In Bulgaria, improvements in integration partnerships with municipalities on integration included the creation of the Association of Teachers of Bulgarian as a Foreign Language. UNHCR's advocacy secured access to social services for asylum-seekers and stateless persons. UNHCR set up the Refugee Advisory Board, enabling refugee participation in policymaking and training them on leadership skills. To respond to the needs arising in the COVID context. Given the exceptional circumstances, livelihood support was provided to the most vulnerable people of concern.
In the Czech Republic, UNHCR supported people of concern through the established volunteer network. Capacity-building continued mainly through online platforms. The “Hello the Czech Republic” campaign encouraged dialogue between refugees and the local population.

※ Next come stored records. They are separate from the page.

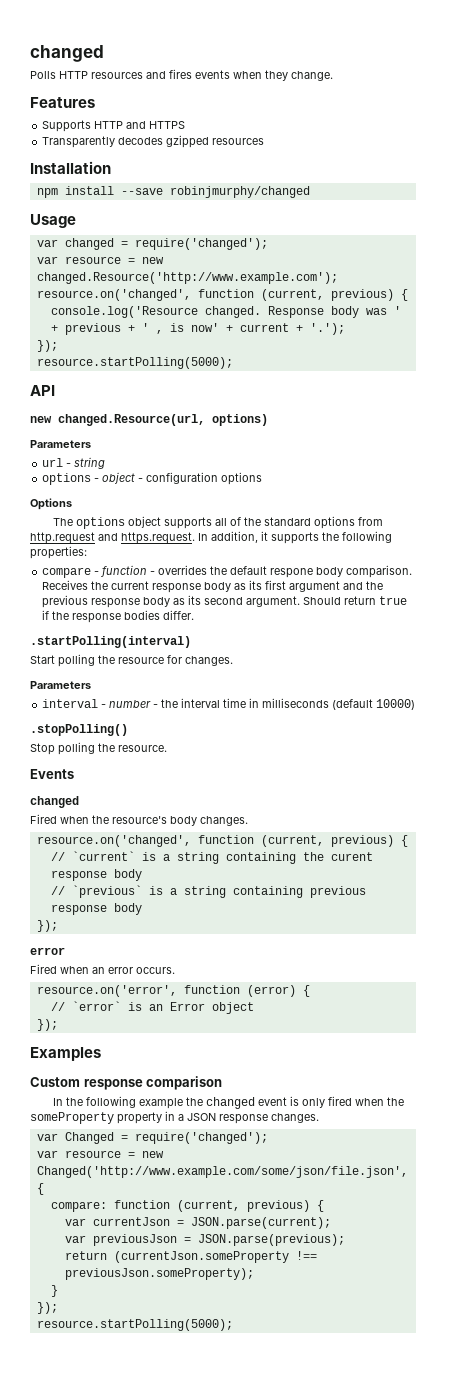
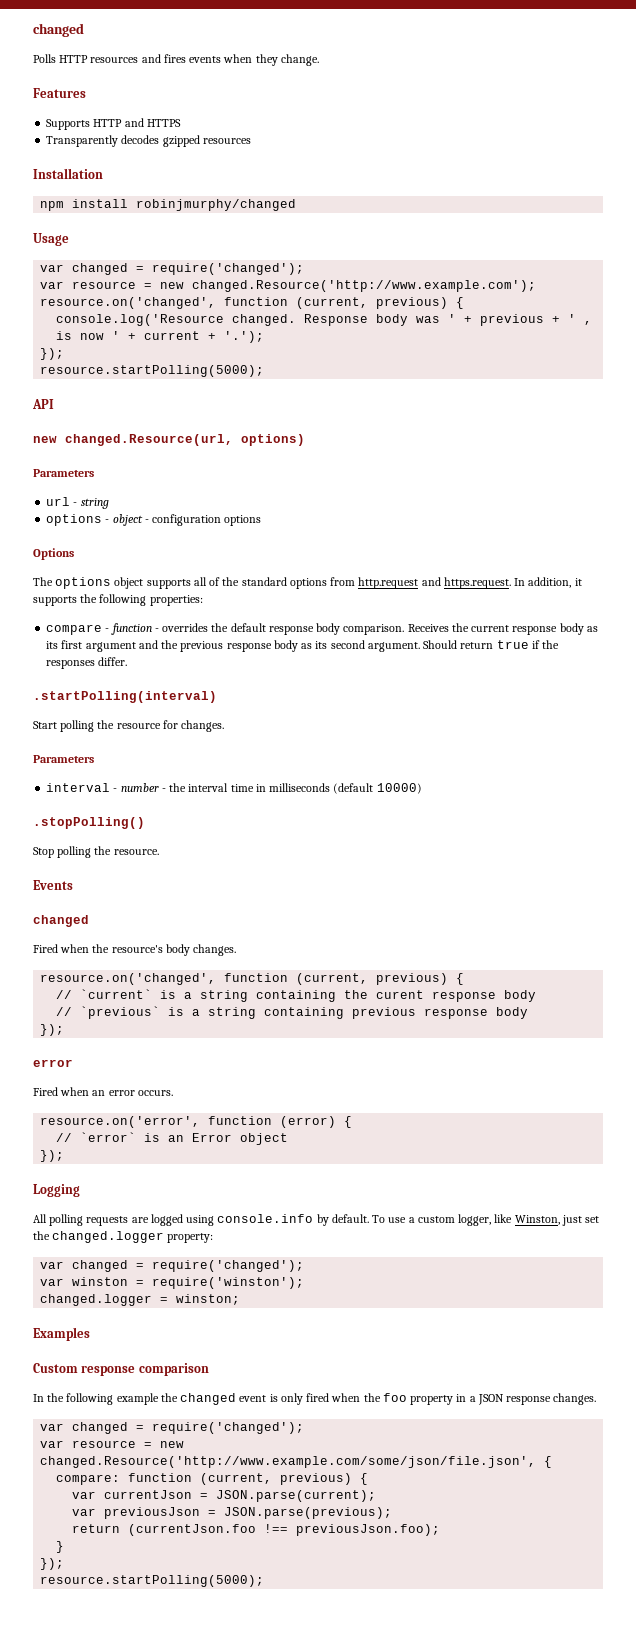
[120,188,163,195] --save -> (129, 203) none
[190,323,219,332] now' -> [80,331,121,340] now '
[270,568,314,578] respone -> [268,626,314,635] response
[72,610,161,623] response bodies -> [46,660,96,669] responses
(58, 1025) none -> [33,1184,80,1197] [33,1214,600,1226] [33,1231,214,1243] [40,1260,305,1272] [40,1277,305,1289] [40,1294,241,1306] // Logging // All polling requests are logged using console.info by default. To use a custom logger, like Winston, just set the changed.logger property: // var changed = require('changed'); // var winston = require('winston'); // changed.logger = winston;
[30,1112,114,1124] someProperty -> [382,1393,407,1402] foo
[64,1132,268,1144] [36,1150,164,1158] [36,1166,408,1178] Changed = require('changed'); // var resource = new Changed('http://www.example.com/some/json/file.json', -> [72,1422,305,1434] [40,1440,185,1448] [40,1456,537,1468] changed = require('changed'); // var resource = new changed.Resource('http://www.example.com/some/json/file.json',
[113,1251,317,1263] [64,1268,254,1280] (currentJson.someProperty !== previousJson.someProperty); -> [128,1524,441,1536] (currentJson.foo !== previousJson.foo);

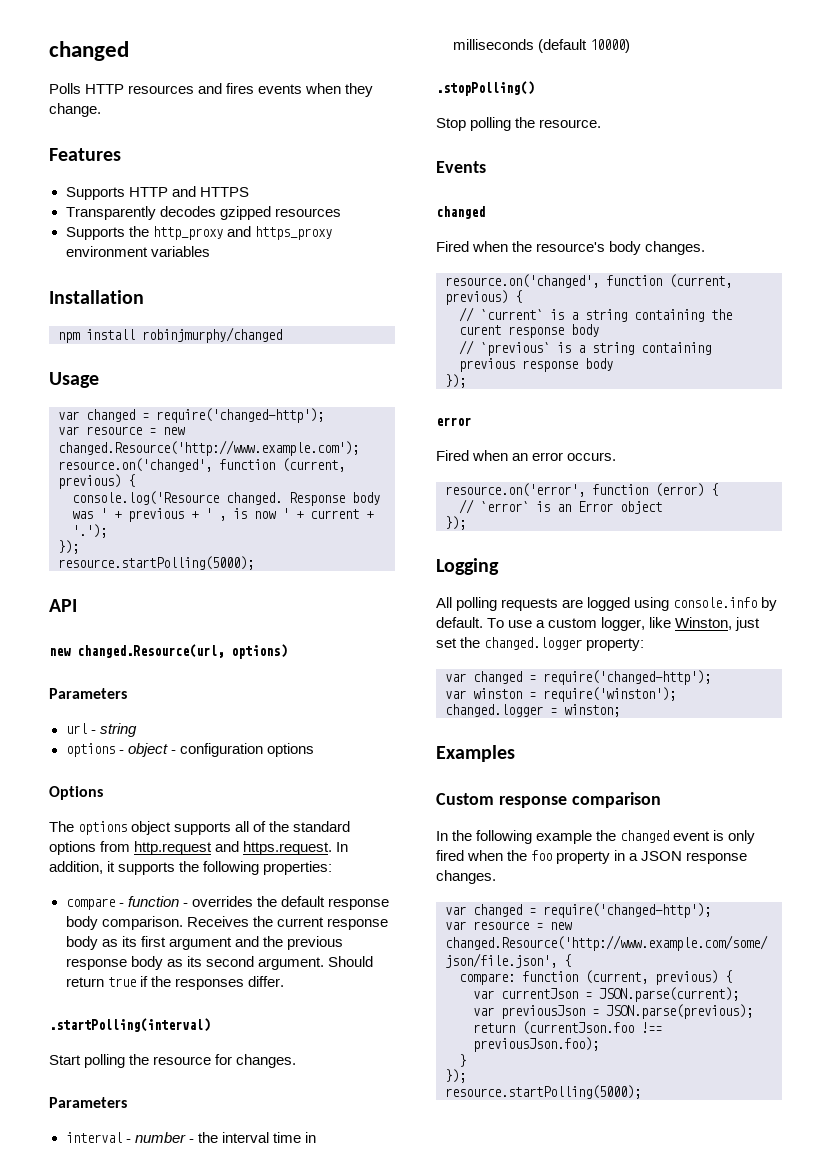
(251, 141) none -> [65,226,332,240] [65,246,210,257] // Supports the http_proxy and https_proxy environment variables
[152,263,305,275] require('changed'); -> [156,408,324,423] require('changed-http');
[152,1260,305,1272] require('changed'); -> [543,670,711,685] require('changed-http');
[152,1422,305,1434] require('changed'); -> [543,903,711,918] require('changed-http');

In Croatia, UNHCR continued to share reports of pushbacks with the authorities and advocated for the establishment of an independent monitoring mechanism. UNHCR operated a 24/7 hotline, an especially important channel of information after the earthquakes and during the pandemic. Monitoring focused on access to health care for women, children, pregnant women, and persons with disabilities. Partners operated mobile teams providing legal counselling, information and interpretation support during lockdown and in the aftermath of the earthquake. UNHCR advocated for the inclusion of asylum-seeker children in distance-learning programmes.
In Hungary, a new procedure virtually blocked access to territory in June 2020. UNHCR shared its observations on the new asylum legislation and related restrictive measures and challenged the systematic denial of access to asylum through strategic litigation. UNHCR opposed the detention of asylum-seekers—especially children—and promoted the use of alternatives to detention. After a decision by the Court of Justice of the European Union which prompted the transfer of asylum-seekers from detention in border zones to open centres, UNHCR continued its support in the areas of gender-based violence, child protection and sexual exploitation and abuse. UNHCR built on a pilot community outreach project that was set up to promote two-way communication between refugees and organizations.

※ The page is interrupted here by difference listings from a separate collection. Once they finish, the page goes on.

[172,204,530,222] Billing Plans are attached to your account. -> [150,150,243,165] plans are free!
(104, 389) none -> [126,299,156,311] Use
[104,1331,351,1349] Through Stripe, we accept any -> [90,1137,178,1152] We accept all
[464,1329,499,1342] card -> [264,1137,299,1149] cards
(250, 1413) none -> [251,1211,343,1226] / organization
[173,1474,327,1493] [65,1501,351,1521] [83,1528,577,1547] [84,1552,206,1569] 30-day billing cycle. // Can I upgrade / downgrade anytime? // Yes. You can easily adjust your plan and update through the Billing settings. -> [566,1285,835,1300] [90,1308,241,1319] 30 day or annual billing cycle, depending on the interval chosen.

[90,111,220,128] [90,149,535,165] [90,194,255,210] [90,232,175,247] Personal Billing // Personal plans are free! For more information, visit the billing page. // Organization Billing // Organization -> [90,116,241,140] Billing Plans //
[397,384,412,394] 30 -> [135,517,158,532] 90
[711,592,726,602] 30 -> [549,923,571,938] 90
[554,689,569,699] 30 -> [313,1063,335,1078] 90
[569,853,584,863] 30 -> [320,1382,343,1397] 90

In Moldova, UNHCR delivered online training related to refugee status determination, both for decision-makers and for the judiciary. UNHCR participated in UN country team discussions to ensure people of concerns were included in projects to mitigate the impact of COVID-19.
In Poland, UNHCR’s comments on legislation resulted in a wider scope of coverage under the law on social assistance, while regular dialogue with authorities preserved access to asylum during the pandemic and adapted it to include written requests for asylum. UNHCR worked with universities on potential scholarships for refugee students. UNHCR delivered tailor-made training sessions on refugees for first-line responders.

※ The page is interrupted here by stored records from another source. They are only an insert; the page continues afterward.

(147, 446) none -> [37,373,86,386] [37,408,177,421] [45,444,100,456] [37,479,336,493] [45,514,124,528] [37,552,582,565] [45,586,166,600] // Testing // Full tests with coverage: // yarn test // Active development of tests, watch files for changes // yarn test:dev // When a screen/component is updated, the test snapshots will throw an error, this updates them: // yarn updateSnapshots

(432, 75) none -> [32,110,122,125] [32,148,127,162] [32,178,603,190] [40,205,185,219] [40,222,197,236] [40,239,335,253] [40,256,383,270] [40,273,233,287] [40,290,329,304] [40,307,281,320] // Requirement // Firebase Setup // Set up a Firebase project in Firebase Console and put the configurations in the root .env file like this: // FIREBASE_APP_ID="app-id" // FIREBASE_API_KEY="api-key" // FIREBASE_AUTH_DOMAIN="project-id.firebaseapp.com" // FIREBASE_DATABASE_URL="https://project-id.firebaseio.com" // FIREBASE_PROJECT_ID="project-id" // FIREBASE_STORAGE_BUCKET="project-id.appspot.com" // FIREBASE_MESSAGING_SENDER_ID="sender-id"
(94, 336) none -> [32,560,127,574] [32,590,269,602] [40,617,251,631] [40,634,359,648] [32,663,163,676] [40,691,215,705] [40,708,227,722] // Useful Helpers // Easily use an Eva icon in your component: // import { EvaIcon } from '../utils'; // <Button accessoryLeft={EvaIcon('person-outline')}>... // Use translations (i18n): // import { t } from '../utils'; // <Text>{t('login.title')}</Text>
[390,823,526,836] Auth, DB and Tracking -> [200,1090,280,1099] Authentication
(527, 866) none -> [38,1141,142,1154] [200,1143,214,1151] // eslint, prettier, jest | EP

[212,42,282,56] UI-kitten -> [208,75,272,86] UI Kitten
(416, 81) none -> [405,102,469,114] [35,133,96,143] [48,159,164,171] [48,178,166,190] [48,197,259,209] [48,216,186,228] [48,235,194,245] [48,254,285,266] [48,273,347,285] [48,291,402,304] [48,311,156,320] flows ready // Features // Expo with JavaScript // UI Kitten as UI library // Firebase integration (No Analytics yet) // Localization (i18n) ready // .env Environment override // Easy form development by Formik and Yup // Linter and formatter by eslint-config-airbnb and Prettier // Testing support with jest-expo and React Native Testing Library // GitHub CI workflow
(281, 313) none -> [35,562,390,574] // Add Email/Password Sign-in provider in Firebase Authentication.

In Romania, UNHCR’s engagement led to positive changes on integration, in particular with regard to the education legislation, amended to facilitate the enrollment of people of concern in language courses and formal schooling. In the COVID-19 context, UNHCR provided hygiene items and PPE. A pilot “matching and mentoring programme” to foster youth refugee participation together with local volunteers was launched. Women were encouraged to become community representatives in the Emergency Transit Centre (ETC) and standard operating procedures were developed on identification and referral of vulnerable individuals, including gender-based violence survivors, while partners received yearly training. A new partnership on gender-based violence was established with a local NGO.
In Slovenia, UNHCR implemented a project on psychosocial counselling for gender-based violence survivors and initiated the development of standard operating procedures for legal representatives of unaccompanied and separated children. UNHCR developed its country-level plans for community-based protection and for protection against sexual exploitation and abuse.
In Slovakia, UNHCR initiated innovative partnerships with education institutions and cultural organizations to promote positive attitudes towards refugees. UNHCR also coordinated with an NGO-led initiative and IOM on advocacy for relocation of unaccompanied children to Slovakia.
In Northern Europe, UNHCR conducted interventions with authorities, capacity-building and judicial engagement.
UNHCR advocated for the Nordic countries to maintain or increase their resettlement quotas and laid the ground for development community sponsorship programmes to scrap restrictions on family reunification for resettled refugees, and to reduce family reunification fees.
In Denmark, UNHCR published advocacy papers on national, EU and international protection. Child-friendly asylum procedures were adopted and a mapping on statelessness published. In Finland, UNHCR conducted a feasibility study on community sponsorship, and its advocacy helped improve the law on legal aid. In Iceland, UNHCR monitored relocated unaccompanied minors from Greece. In Norway, UNHCR helped the authorities develop new guidance on asylum credibility assessment. In Sweden, UNHCR focused on child protection and supported a parliamentary inquiry on nationality.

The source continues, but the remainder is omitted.